WHAT TO WORK ON — Look for the word "none" in the data below, and copy every line that holds it.

RECORDS SUPPLIED —
* * * * * * *
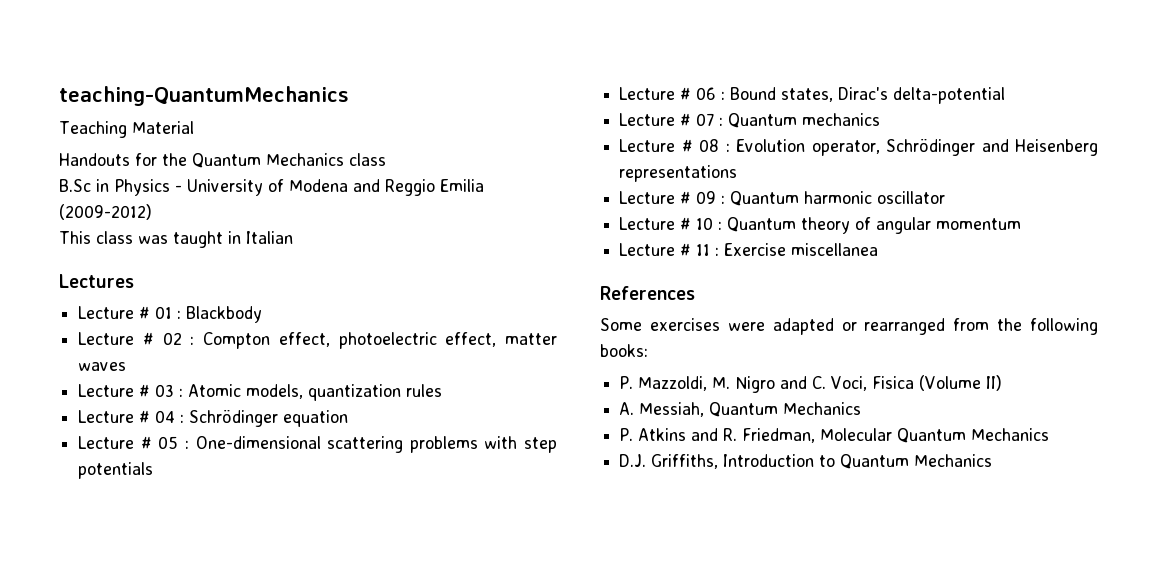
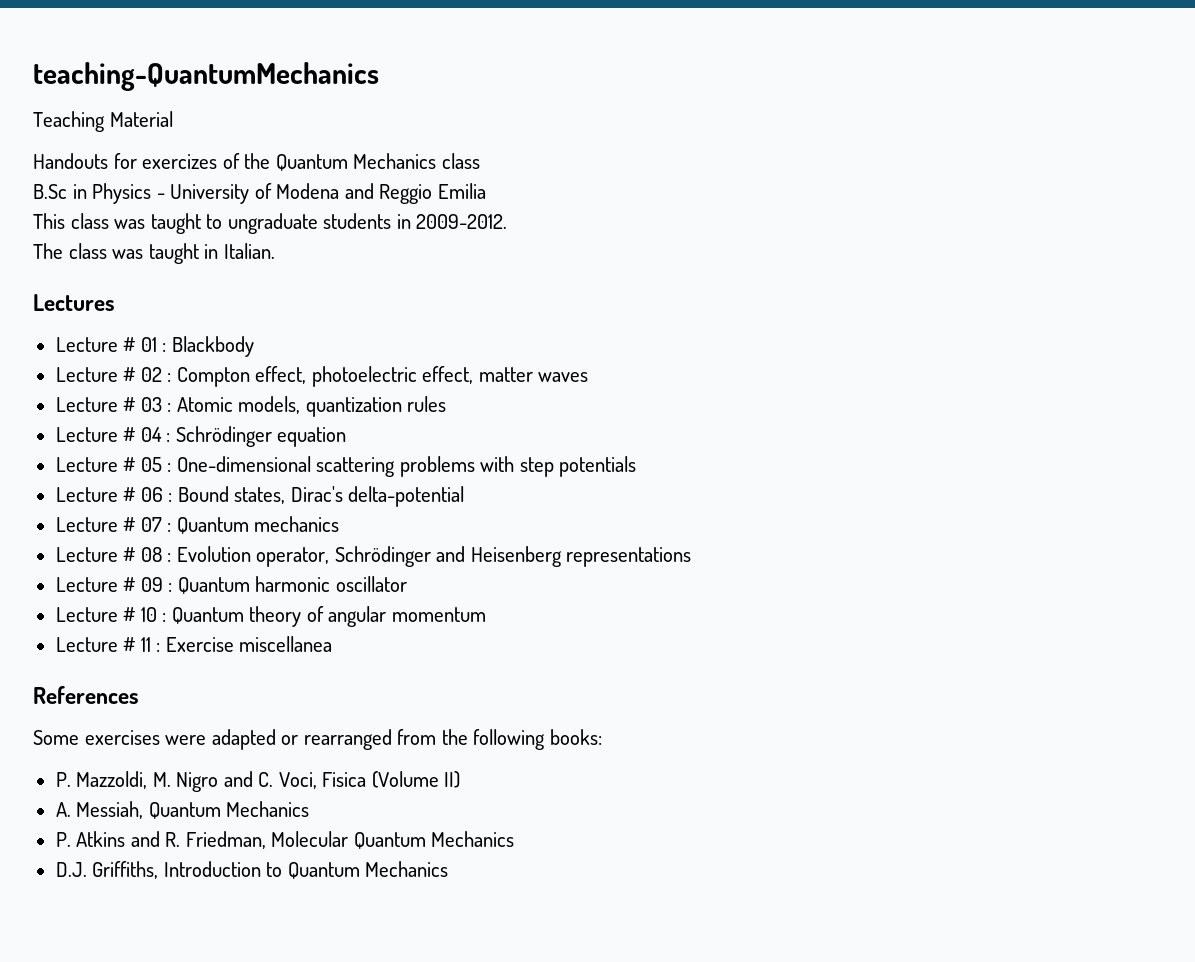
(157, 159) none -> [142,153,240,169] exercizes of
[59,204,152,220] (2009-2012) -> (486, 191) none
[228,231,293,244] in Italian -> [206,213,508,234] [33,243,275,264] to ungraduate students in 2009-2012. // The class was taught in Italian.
* * * * * * *
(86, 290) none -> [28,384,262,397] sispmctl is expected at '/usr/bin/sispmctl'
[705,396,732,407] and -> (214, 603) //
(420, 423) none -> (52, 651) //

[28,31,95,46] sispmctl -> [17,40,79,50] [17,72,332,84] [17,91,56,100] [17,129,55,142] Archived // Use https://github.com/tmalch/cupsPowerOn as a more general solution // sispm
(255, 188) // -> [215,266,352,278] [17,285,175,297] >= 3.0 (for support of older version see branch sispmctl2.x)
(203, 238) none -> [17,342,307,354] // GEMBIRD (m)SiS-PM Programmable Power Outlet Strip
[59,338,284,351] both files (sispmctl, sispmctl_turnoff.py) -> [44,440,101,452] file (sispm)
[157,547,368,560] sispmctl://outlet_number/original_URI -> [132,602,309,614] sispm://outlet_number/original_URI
* * * * * * *
ANSWER BELOW —
(157, 159) none -> [142,153,240,169] exercizes of
[59,204,152,220] (2009-2012) -> (486, 191) none
(86, 290) none -> [28,384,262,397] sispmctl is expected at '/usr/bin/sispmctl'
(420, 423) none -> (52, 651) //
(203, 238) none -> [17,342,307,354] // GEMBIRD (m)SiS-PM Programmable Power Outlet Strip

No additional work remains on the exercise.